— По крайней мере, поторопимся теперь, — нетерпеливо сказала она.
Она уже видела на отмели следы тех двоих. Дубэ и Лонерин прошли там, по ее расчетам, два-три дня назад. Для нее это была целая вечность. Она почти ощущала запах Дубэ и сгорала от желания найти предательницу.
— Нас будет четверо, и мой Вхил устанет, — с полным безразличием ответил гном. — Мы не сможем лететь на большой высоте, и скорость будет никудышная.
Рекла едва сдержала новую вспышку гнева.
— Все равно мы будем двигаться быстрее, чем они. — Это сказал Керав, один из двух ее спутников.
— Конечно будем! — нетерпеливо воскликнула она, но в ее глазах не было уверенности. Любое расстояние между ней и предательницей сейчас казалось ей слишком большим.
Дракон начал медленно подниматься в воздух, до предела вытянув крылья: похоже, он делал огромное усилие, чтобы взлететь. Ему пришлось несколько раз хлопнуть крыльями, отчего с берега реки каждый раз поднималось облачко пыли.
Рекла подумала о Дохоре, Иешоль вынужден кланяться ему в храме, у ног статуи Тенаара. Гильдия оказала ему столько услуг, что невозможно сосчитать. Многие из его поручений выполнила она сама. И вот чем он отблагодарил — полудохлым драконом и пьяным всадником.
Получилось именно так, как сказал гном: они летели на высоте всего нескольких локтей над водой. Дракон в полете постепенно уставал и опускался все ниже. Под ними скользила белая гладь реки, над ними висело серое облачное небо.
И все-таки они сумели достаточно быстро преодолеть расстояние, отделявшее их от Неведомых Земель. Им хватило нескольких часов полета, чтобы увидеть противоположный берег, откуда должна была начаться охота.
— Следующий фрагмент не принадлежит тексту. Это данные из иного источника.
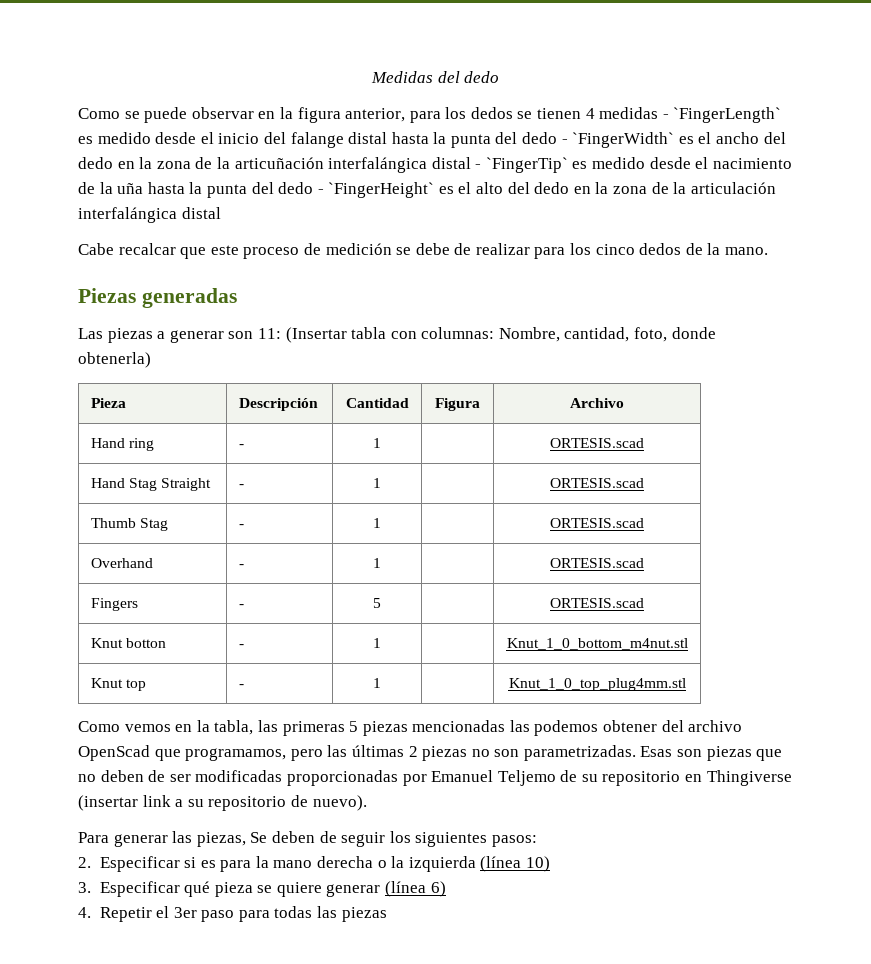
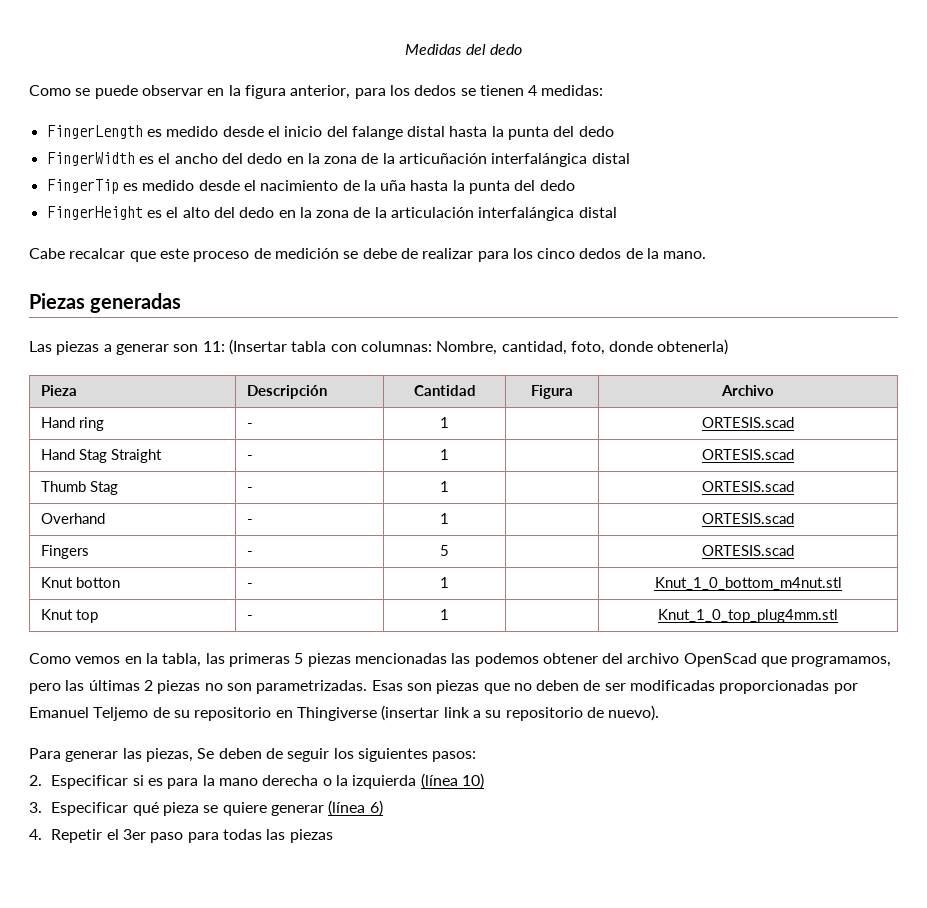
- Como se puede observar en la figura anterior, para los dedos se tienen 4 medidas - `FingerLength` es medido desde el inicio del falange distal hasta la punta del dedo - `FingerWidth` es el ancho del dedo en la zona de la articuñación interfalángica distal - `FingerTip` es medido desde el nacimiento de la uña hasta la punta del dedo - `FingerHeight` es el alto del dedo en la zona de la articulación interfalángica distal
+ Como se puede observar en la figura anterior, para los dedos se tienen 4 medidas:
+ FingerLength es medido desde el inicio del falange distal hasta la punta del dedo
+ FingerWidth es el ancho del dedo en la zona de la articuñación interfalángica distal
+ FingerTip es medido desde el nacimiento de la uña hasta la punta del dedo
+ FingerHeight es el alto del dedo en la zona de la articulación interfalángica distal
— Нам надо приземлиться, — сказала Рекла.
В полете они легко могли бы обнаружить двух людей, но сначала нужно было найти их первые следы на этом берегу, чтобы знать, где искать, а это она и ее спутники могли сделать только сойдя на землю.
— Похоже, это будет нелегко, — ответил гном.
Он заставил дракона подняться чуть выше, на высоту, с которой можно было окинуть взглядом окрестности. И то, что они увидели, не обещало ничего хорошего. Берег начинался точно так же, как во Всплывшем Мире, — с отмели, покрытой песком и илом, но почти сразу за ней деревья стояли как солдаты, в тесном строю в нескольких шагах от берега.
— Места мало, Вхилу негде сесть, — сказал гном.
— Тогда лети вперед, — приказала Рекла, но и с этой высоты они всюду видели один и тот же пейзаж — густой лес.
— Все то же самое…
— Будь ты проклят! Придумай, как меня высадить! — процедила она сквозь стиснутые зубы.
— Это невозможно.
Присутствие рядом этого убогого всадника, тон его голоса и полное пренебрежение ко всему, что ему говорили, привели Реклу в бешенство. Она выхватила из ножен кинжал, и только благодаря Филле, ее второму спутнику, который удержал ее руку, лезвие не вонзилось туда, куда было нацелено, — в горло гнома.
— Пусти меня! — яростно крикнула Рекла.
— Не сейчас и не так, — шепнул ей Филла, — потерпите, моя госпожа…
Рекла вырвала из его пальцев свою руку, вложила кинжал обратно в ножны и прошипела:
— Здесь командую я!
Она не выносила, когда к ее телу кто-то прижимался, и в особенности — если ее подчиненный осмеливался прикоснуться к ней.
— Лети вдоль берега, потом мы придумаем, как сойти, — приказала она гному.
— Но у дракона больше нет сил. Надо отдохнуть!
— Отдых будет потом! Вперед! Делай, как я сказала! — потребовала Рекла.
Гном недовольно проворчал что-то, но все-таки подчинился и сделал это быстро. Угроза кинжалом, видимо, подействовала на него.
Его дракон летел так низко, что крылья почти касались воды. На мгновение одно крыло все-таки окунулось в реку, и гном сильнее потянул поводья.
Дракон собрал последние силы и немного набрал высоту. Но потом край одного крыла снова коснулся воды.
Вдруг все нижнее крыло погрузилось в воду, и дракон отчаянно взвыл. Только гном сумел удержаться в седле, расправив поводья между пальцами.
Рекла оказалась в воде. Перед глазами у нее со всех сторон мелькали только пена и в ней — что-то зеленое и движущееся. Потом все стало красным, и она почувствовала во рту хорошо знакомый вкус, от которого что-то шевелилось в ее душе, — вкус крови.